L’Afrique reste l’épicentre du terrorisme mondial, l’Afrique subsaharienne représentant 59 % de tous les décès liés au terrorisme dans le monde. Il est nécessaire de renforcer les initiatives de lutte contre le terrorisme en tenant compte de l’interconnexion entre la sécurité, le développement et les droits de l’homme. Pour la seule année 2024, le Centre antiterroriste de l’Union africaine a enregistré plus de 3 400 attaques sur le continent, qui ont fait plus de 13 900 morts (Nations unies, 2025). Différents groupes terroristes opérant en divers endroits du continent sont responsables de ces attaques.

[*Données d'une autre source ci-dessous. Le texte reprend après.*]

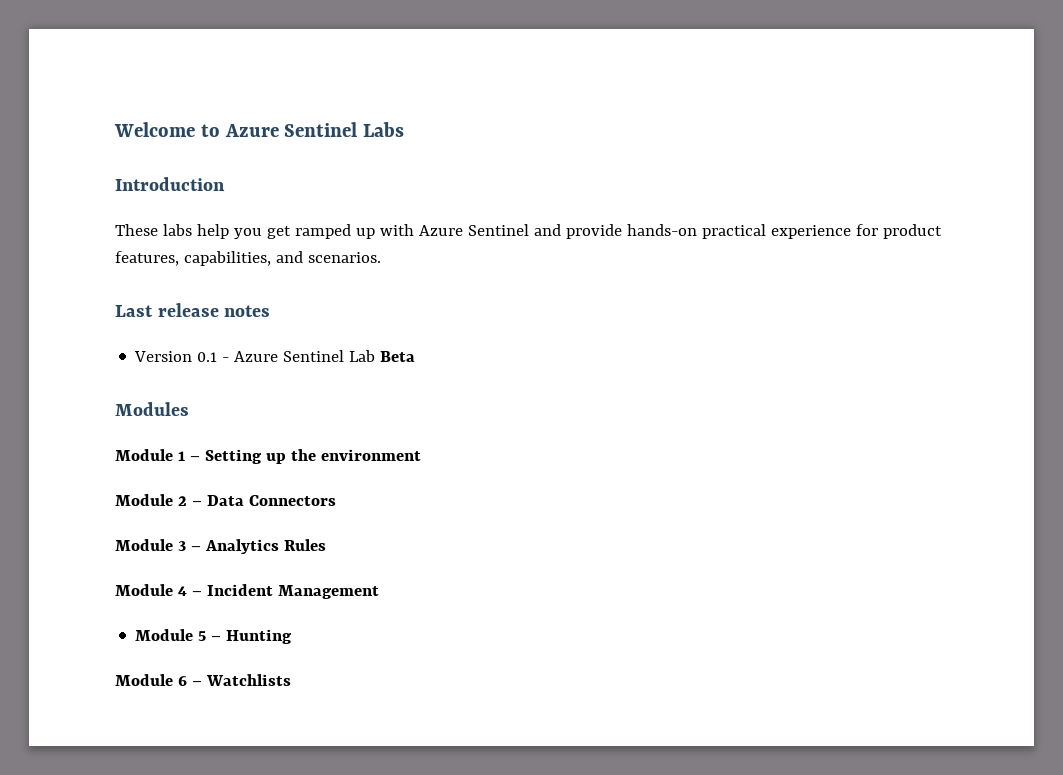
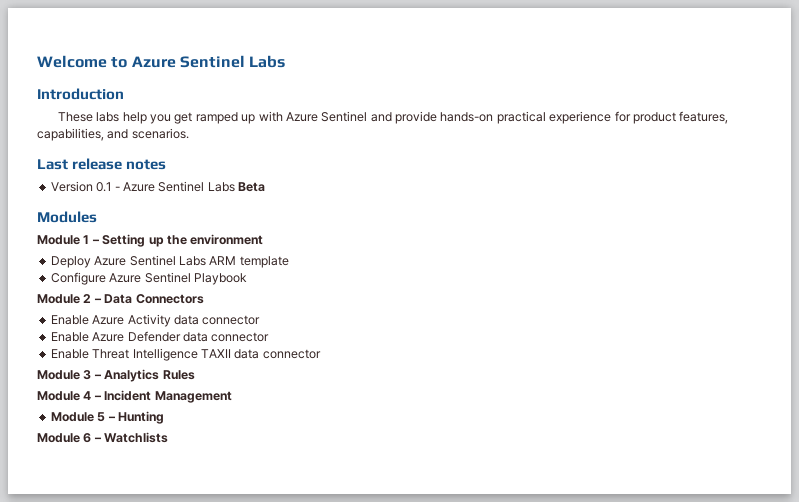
[349,350,376,362] Lab -> [207,182,235,192] Labs
(421, 455) none -> [50,255,289,268] [50,272,247,285] // Deploy Azure Sentinel Labs ARM template // Configure Azure Sentinel Playbook
(336, 500) none -> [50,314,261,327] [50,331,270,342] [50,348,321,361] // Enable Azure Activity data connector // Enable Azure Defender data connector // Enable Threat Intelligence TAXII data connector

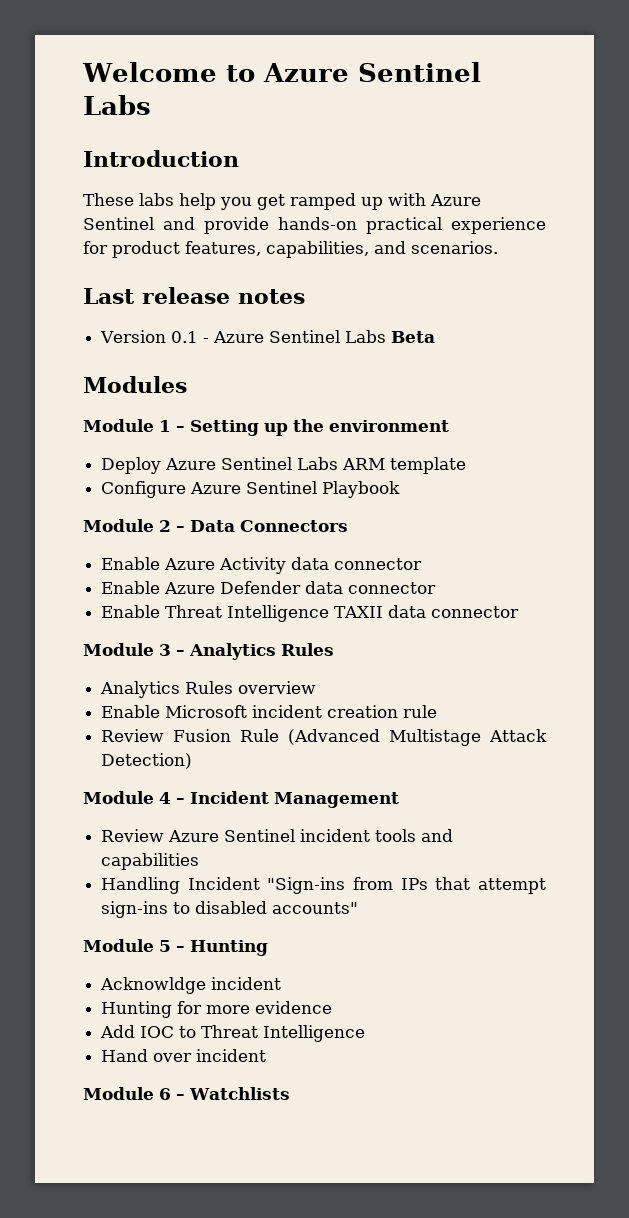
(195, 375) none -> [100,681,317,698] [101,705,438,718] [101,729,547,746] [101,753,193,769] // Analytics Rules overview // Enable Microsoft incident creation rule // Review Fusion Rule (Advanced Multistage Attack Detection)
[50,411,164,424] Module 5 – Hunting -> [101,829,454,842] [101,853,200,870] [101,877,546,894] [101,901,359,918] [83,939,268,956] [100,977,282,994] [101,1001,333,1018] [100,1025,366,1042] [101,1049,267,1062] Review Azure Sentinel incident tools and capabilities // Handling Incident "Sign-ins from IPs that attempt sign-ins to disabled accounts" // Module 5 – Hunting // Acknowldge incident // Hunting for more evidence // Add IOC to Threat Intelligence // Hand over incident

Les groupes terroristes les plus importants en Afrique sont les suivants :
1. Jama’at Nasr al-Islam wal Muslimin (JNIM) : Formé en 2017, le JNIM est une coalition de plusieurs groupes djihadistes, dont Al-Qaïda au Maghreb islamique (AQMI), Ansar Dine, le Front de libération du Macina et Al-Mourabitoun. Il est affilié à Al-Qaïda et opère principalement au Mali, au Burkina Faso et au Niger.
2. L’État islamique dans le Grand Sahara (ISGS) : Ce groupe est apparu en 2015 après s’être séparé d’al-Mourabitoun et avoir prêté allégeance à l’État islamique (ISIS). L’ISGS opère principalement dans les zones frontalières du Mali, du Burkina Faso et du Niger et est connu pour ses attaques brutales contre des cibles civiles et militaires.

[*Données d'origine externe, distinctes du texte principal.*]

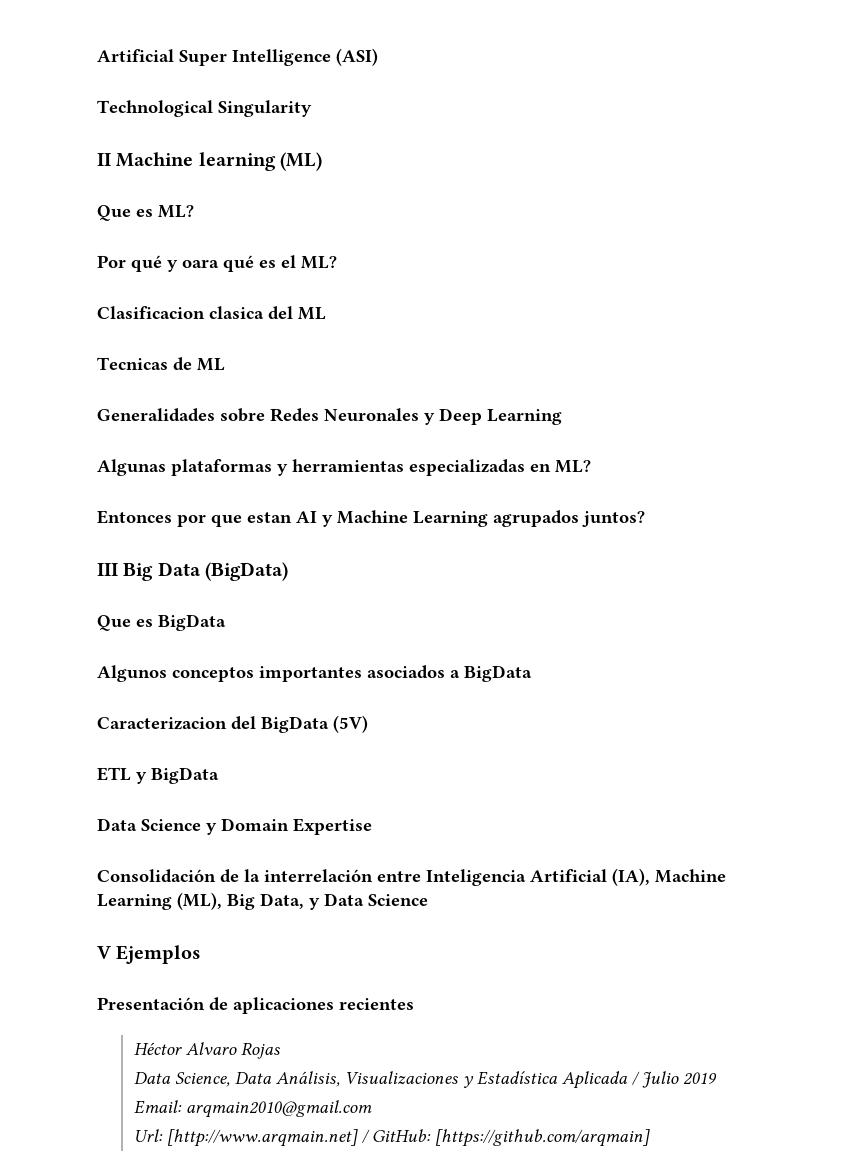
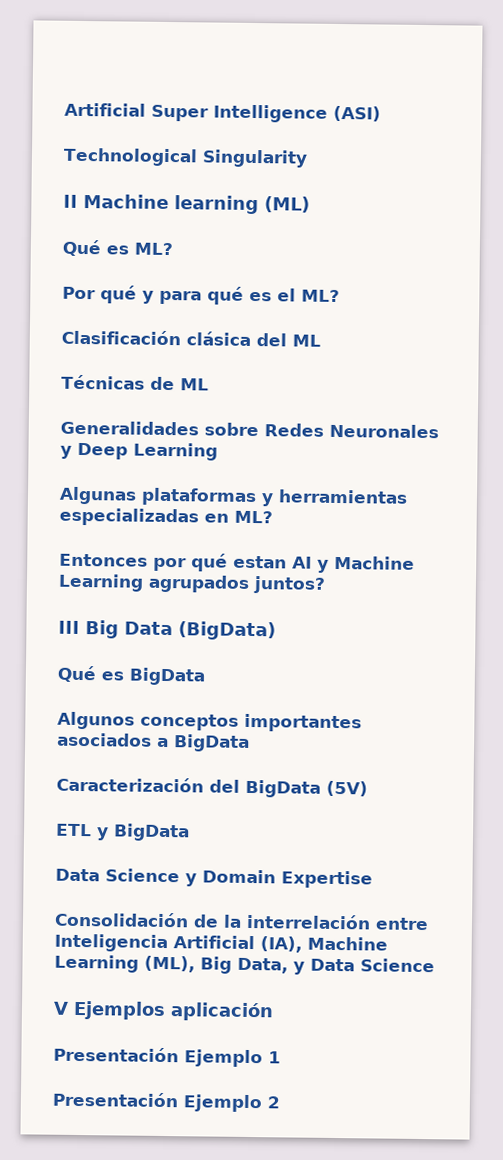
[97,205,131,221] Que -> [62,239,101,257] Qué
[182,260,219,268] oara -> [159,290,202,305] para
[97,306,264,319] Clasificacion clasica -> [61,329,251,346] Clasificación clásica
[97,357,168,370] Tecnicas -> [61,374,145,390] Técnicas
[211,515,242,527] que -> [191,553,228,572] qué
[97,615,131,631] Que -> [57,665,96,683] Qué
[97,717,227,730] Caracterizacion -> [56,776,204,793] Caracterización
[97,997,414,1014] [133,1042,280,1059] [133,1071,717,1089] [133,1100,372,1118] [133,1129,650,1147] // Presentación de aplicaciones recientes // Héctor Alvaro Rojas // Data Science, Data Análisis, Visualizaciones y Estadística Aplicada / Julio 2019 // Email: arqmain2010@gmail.com // Url: [http://www.arqmain.net] / GitHub: [https://github.com/arqmain] -> [170,1002,274,1022] [53,1046,281,1068] [52,1091,280,1113] aplicación // Presentación Ejemplo 1 // Presentación Ejemplo 2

3. Boko Haram : initialement basé au Nigeria, Boko Haram a étendu ses opérations au Sahel, en particulier au Niger et au Tchad. Le groupe est tristement célèbre pour son insurrection violente visant à établir un État islamique dans la région.

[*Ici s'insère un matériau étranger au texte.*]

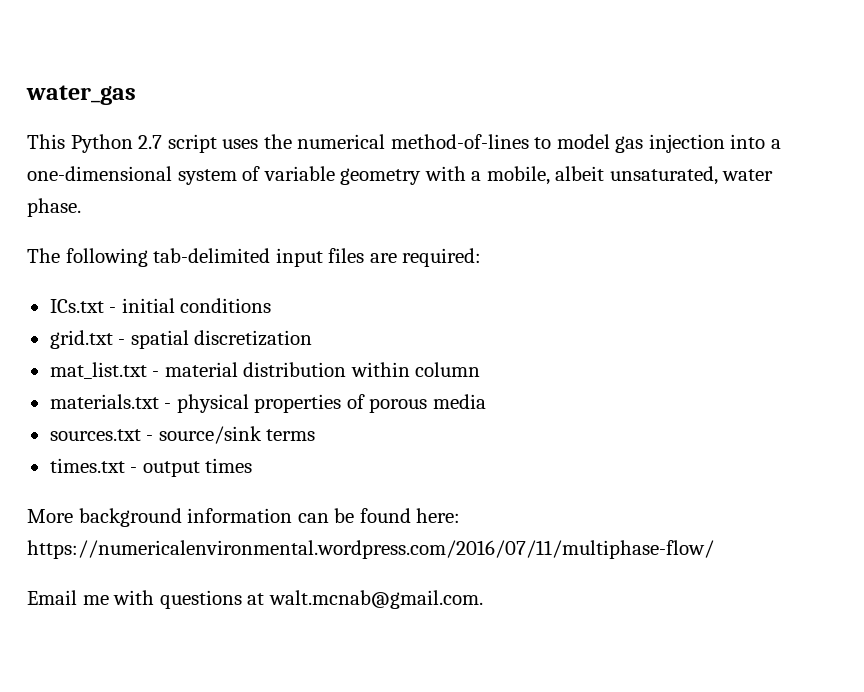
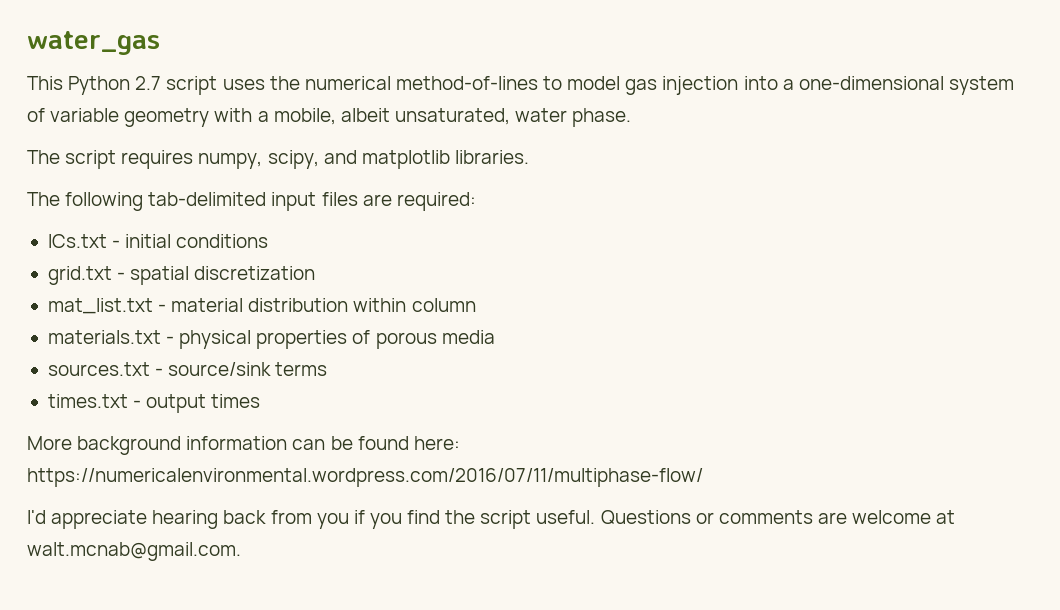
(81, 207) none -> [27,150,529,169] // The script requires numpy, scipy, and matplotlib libraries.
[27,590,242,609] Email me with questions -> [27,510,932,529] I'd appreciate hearing back from you if you find the script useful. Questions or comments are welcome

4. Ansaroul Islam : Ce groupe, basé au Burkina Faso, a été fondé par Malam Ibrahim Dicko en 2016. Il est responsable de nombreuses attaques dans le nord du Burkina Faso.
5. Al-Qaida au Maghreb islamique (AQMI) : Bien que faisant partie du JNIM, l’AQMI continue d’opérer en tant qu’entité distincte. Il a une longue histoire dans la région, se livrant à des enlèvements, des attentats à la bombe et d’autres activités terroristes.
6. Katiba Macina (Front de libération du Macina) : Dirigé par Amadou Koufa, ce groupe opère principalement dans le centre du Mali. Il fait partie du JNIM et a été impliqué dans de nombreuses attaques contre les forces maliennes et internationales.
Pauvreté
L’Afrique est en proie à une extrême pauvreté, des millions de personnes n’ayant pas accès aux besoins et aux équipements de base. La majorité des cas de pauvreté sont dus au chômage, en particulier chez les jeunes. Les terroristes profitent de cette situation pour proposer aux jeunes chômeurs des offres qu’il est souvent difficile de rejeter, compte tenu de leurs conditions de vie. Dans ces conditions, les groupes terroristes n’ont aucun mal à recruter des individus vulnérables, en leur offrant des incitations financières, un but à atteindre et la promesse d’une vie meilleure. Par exemple, Boko Haram a exploité la pauvreté dans le nord du Nigeria en offrant de petites sommes d’argent et de la nourriture à des familles démunies en échange de leur loyauté envers le groupe.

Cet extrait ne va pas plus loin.